4.1. DC optical crosstalk
The experimental setup is shown in Fig. 3(a). Two commercial lasers serve as optical sources and a commercial lithium niobate Mach-Zehnder modulator (MOD) (EOSpace) is used as a reference modulator. The rest of the setup remains as described previously and shown in Fig.1(b). Due to the Lorentzian lineshape of the ring resonator, light from neighboring optical channels can leak into the victim ring resonator, hereto referred to as DC optical leakage. For ring resonator cavities with the aforementioned Q values, a static optical crosstalk of −17dB is expected for an optical signal 80GHz away from the cavity resonance frequency. To quantify BER degradation from DC optical leakage, Ch. 1 (RING) is modulated as mentioned previously, while a DC optical tone is tuned from +100GHz to −100GHz. This unmodulated tone is passed through the MOD to maintain consistent insertion loss. The resulting device BER and eye diagrams are shown in Fig. 3(c) and Fig. 3(d), respectively. There is no clear significant trend of BER degradation above measurement noise as a function of frequency detuning down to 35GHz between the modulated and unmodulated optical tones.
Fig. 3 a) experimental setup, b) schematic showing the DC optical tone (dashed line) relative to the modulated tone from the Si-RRM (solid) line. The Lorentzian shape for the on/off state of the ring is also shown in dashed/solid lines, c) output eye diagrams at various values of detuning d) BER vs. received power for various detuning cases.
4.2. External modulator and ring
Carrier injection causes a blue shift, or an increase, in the Si-RRM resonance frequency due to electro-optic interaction. To test BER degradation from optical sidebands due to modulation and the resonance blue-shift, the MOD shown in the setup in Fig. 3(a) is modulated at 10Gb/s with PRBS 231 − 1 and the RING is modulated as previously described. The resulting BER plots and eye diagrams are shown in Fig. 4. Condition 1, schematically shown in the inset of Fig. 4(e), is defined as when the MOD resonance is at a higher frequency w.r.t. to the ring resonance frequency. Condition 2 is thus defined as the opposite. In order to optimize the RING’s output eye, the laser is tuned to the higher frequency side of the Lorentzian lineshape; the on/off state of the RING lineshape is shown by the dashed/solid line. As can be seen from Fig. 4(a) and Fig. 4(b), there is no significant BER degradation as the frequency detuning between the MOD and RING is decreased down to 35GHz for condition 1. However, in condition 2, an OPP of ~3.5dB is observed for a BER of 1 × 10−9 for the MOD BER at a detuning of −35GHz. This value can be observed by extrapolation of the measured data shown in Fig. 4(c) as no errors were measured for higher power ranges for the given integration time. For the same detuning and BER value, we see ~1.5dB OPP for the RING and this is confirmed by the noisier eye diagram shown in Fig. 4(e). This degradation can be primarily attributed to the lineshape blue shift of the RING as a consequence of being tuned to the higher frequency side of the Lorentzian lineshape. Should the RING be optically tuned to the lower frequency side of the lineshape, this degradation would be observed for the +35Ghz detuning. For frequencies outside of 50GHz, there is no significant BER degradation, implying minor OPP due to generation of optical sidebands and lineshape blue-shift for a 10Gb/s data rate.

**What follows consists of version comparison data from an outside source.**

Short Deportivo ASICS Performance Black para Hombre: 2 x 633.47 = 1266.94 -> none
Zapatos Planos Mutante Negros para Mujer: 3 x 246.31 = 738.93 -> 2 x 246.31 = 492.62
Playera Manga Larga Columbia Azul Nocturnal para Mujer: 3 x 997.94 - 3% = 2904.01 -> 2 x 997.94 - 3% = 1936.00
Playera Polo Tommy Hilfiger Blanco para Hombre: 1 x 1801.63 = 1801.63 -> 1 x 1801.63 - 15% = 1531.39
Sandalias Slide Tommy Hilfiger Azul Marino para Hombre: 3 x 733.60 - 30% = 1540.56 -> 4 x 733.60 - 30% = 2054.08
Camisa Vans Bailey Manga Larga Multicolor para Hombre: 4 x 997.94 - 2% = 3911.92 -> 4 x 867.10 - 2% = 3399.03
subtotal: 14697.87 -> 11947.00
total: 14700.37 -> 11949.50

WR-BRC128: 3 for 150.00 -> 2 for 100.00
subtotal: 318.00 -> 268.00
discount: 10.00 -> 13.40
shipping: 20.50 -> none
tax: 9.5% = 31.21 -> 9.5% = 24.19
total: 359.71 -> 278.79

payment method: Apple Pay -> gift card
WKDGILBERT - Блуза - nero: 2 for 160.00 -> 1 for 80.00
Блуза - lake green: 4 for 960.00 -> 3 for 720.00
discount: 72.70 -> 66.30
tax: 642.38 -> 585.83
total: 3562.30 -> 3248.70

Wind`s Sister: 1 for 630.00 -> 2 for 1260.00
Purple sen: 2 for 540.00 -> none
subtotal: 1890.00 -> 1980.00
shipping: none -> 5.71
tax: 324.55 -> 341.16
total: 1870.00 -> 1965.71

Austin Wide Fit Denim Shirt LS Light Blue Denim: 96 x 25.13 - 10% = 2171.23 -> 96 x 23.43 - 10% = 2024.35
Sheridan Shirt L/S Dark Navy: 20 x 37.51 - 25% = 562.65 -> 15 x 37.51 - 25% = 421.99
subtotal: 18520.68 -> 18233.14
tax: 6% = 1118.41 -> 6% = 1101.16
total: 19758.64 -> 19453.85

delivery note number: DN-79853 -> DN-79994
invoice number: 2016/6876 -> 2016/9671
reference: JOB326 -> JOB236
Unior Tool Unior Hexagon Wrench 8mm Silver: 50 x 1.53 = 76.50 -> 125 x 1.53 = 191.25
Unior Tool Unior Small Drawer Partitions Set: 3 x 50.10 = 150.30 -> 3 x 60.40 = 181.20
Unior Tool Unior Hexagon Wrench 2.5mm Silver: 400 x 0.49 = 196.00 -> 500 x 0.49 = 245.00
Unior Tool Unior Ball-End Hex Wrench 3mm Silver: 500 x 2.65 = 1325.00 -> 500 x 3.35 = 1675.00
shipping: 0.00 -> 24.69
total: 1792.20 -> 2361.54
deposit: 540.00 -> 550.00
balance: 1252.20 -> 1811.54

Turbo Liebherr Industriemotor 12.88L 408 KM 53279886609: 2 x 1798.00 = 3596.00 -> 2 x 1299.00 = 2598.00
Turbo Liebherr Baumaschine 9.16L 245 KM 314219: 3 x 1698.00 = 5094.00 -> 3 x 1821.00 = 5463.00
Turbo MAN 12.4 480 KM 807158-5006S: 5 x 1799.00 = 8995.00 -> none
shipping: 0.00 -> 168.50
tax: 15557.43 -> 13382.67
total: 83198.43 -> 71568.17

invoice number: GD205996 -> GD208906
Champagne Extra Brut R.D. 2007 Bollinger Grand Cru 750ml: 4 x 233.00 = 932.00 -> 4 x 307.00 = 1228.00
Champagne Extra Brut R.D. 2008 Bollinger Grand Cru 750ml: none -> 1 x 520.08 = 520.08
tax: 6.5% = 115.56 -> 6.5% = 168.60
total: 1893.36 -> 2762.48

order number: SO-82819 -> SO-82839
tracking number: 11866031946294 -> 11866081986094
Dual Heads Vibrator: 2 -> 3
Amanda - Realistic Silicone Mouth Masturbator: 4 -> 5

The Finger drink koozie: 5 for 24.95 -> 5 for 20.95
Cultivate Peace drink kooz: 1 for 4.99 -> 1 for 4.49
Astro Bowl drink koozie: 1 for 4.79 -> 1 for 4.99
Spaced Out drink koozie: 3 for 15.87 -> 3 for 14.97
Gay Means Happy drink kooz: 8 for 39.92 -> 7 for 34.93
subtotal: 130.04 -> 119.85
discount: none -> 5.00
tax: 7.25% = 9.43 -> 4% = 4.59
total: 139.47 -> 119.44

Fig. 4 Plots for MOD and Ring BER for a),b) condition 1 and c),d) condition 2 and e) output eye diagrams for individual channel modulation and various values of detuning. A schematic of the detuning conditions is also shown.
4.3. Concurrent ring modulators
The final experiment involves concurrent modulation of two ring channels, Ch. 3 and Ch. 7. In the optical setup, the MOD has been removed and both lasers are injected into the photonic chip at equal power levels using a fiber combiner. The resonance frequency of Ch. 3 is swept from higher frequency w.r.t. to Ch. 7 from +100GHz to +35GHz, as shown in condition 1 of Fig. 5(a). Condition 2 is defined as when Ch. 3 is swept away from Ch.7 to lower frequency values, going from −35GHz to −80GHz. This is analogous to the arrangement above where the MOD has been replaced by Ch.3 RING modulator. In these experiments, Ch. 7 is modulated with the tunable laser aligned to the lower frequency side of its lineshape, as shown in Fig.5(a), whereas Ch. 3 is modulated on the higher frequency side. Therefore, we can expect maximum BER degradation due to lineshape blue shift and optical sidebands in condition 1 as Ch. 3 is brought closer to Ch. 7 in frequency. This is primarily due to the blue-shift from Ch. 3 crossing into the optical transmission window of Ch. 7 at +35GHz detuning. Conversely, we can expect less degradation in condition 2 where BER degradation can be attributed to optical sidebands only as the two modulator lineshapes overlap less due to the modulation blue-shift. From the BER plots in Fig. 5(b) and Fig. 5(c), and the eye diagrams in Fig. 5(f), we can see an increase in BER as channel spacing is reduced between Ch. 3 and 7 from +100GHz to +35GHz. For condition 1, an OPP of ~1dB and ~3dB are observed for Ch. 7 and Ch. 3, respectively. This OPP can be attributed to the generation of optical sidebands due to modulation, as well as the Lorentzian blue-shift previously described. Furthermore, the difference in the two channels’ OPP suggests a range of penalties depending on each device and its operating conditions. As Ch. 3 crosses to lower frequencies and moves further away, from Fig. 5(d) and Fig. 5(e), we can observe the BER vary within less than 1dB, which is within measurement noise. In this same scenario, no significant BER degradation is observed for Ch. 7. The eye diagrams shown in Fig. 5(f) show the output eye diagrams for each channel modulated individually and for frequency detuning in the rate of +80GHz to −80GHz, which also show no clear degradation in condition 2.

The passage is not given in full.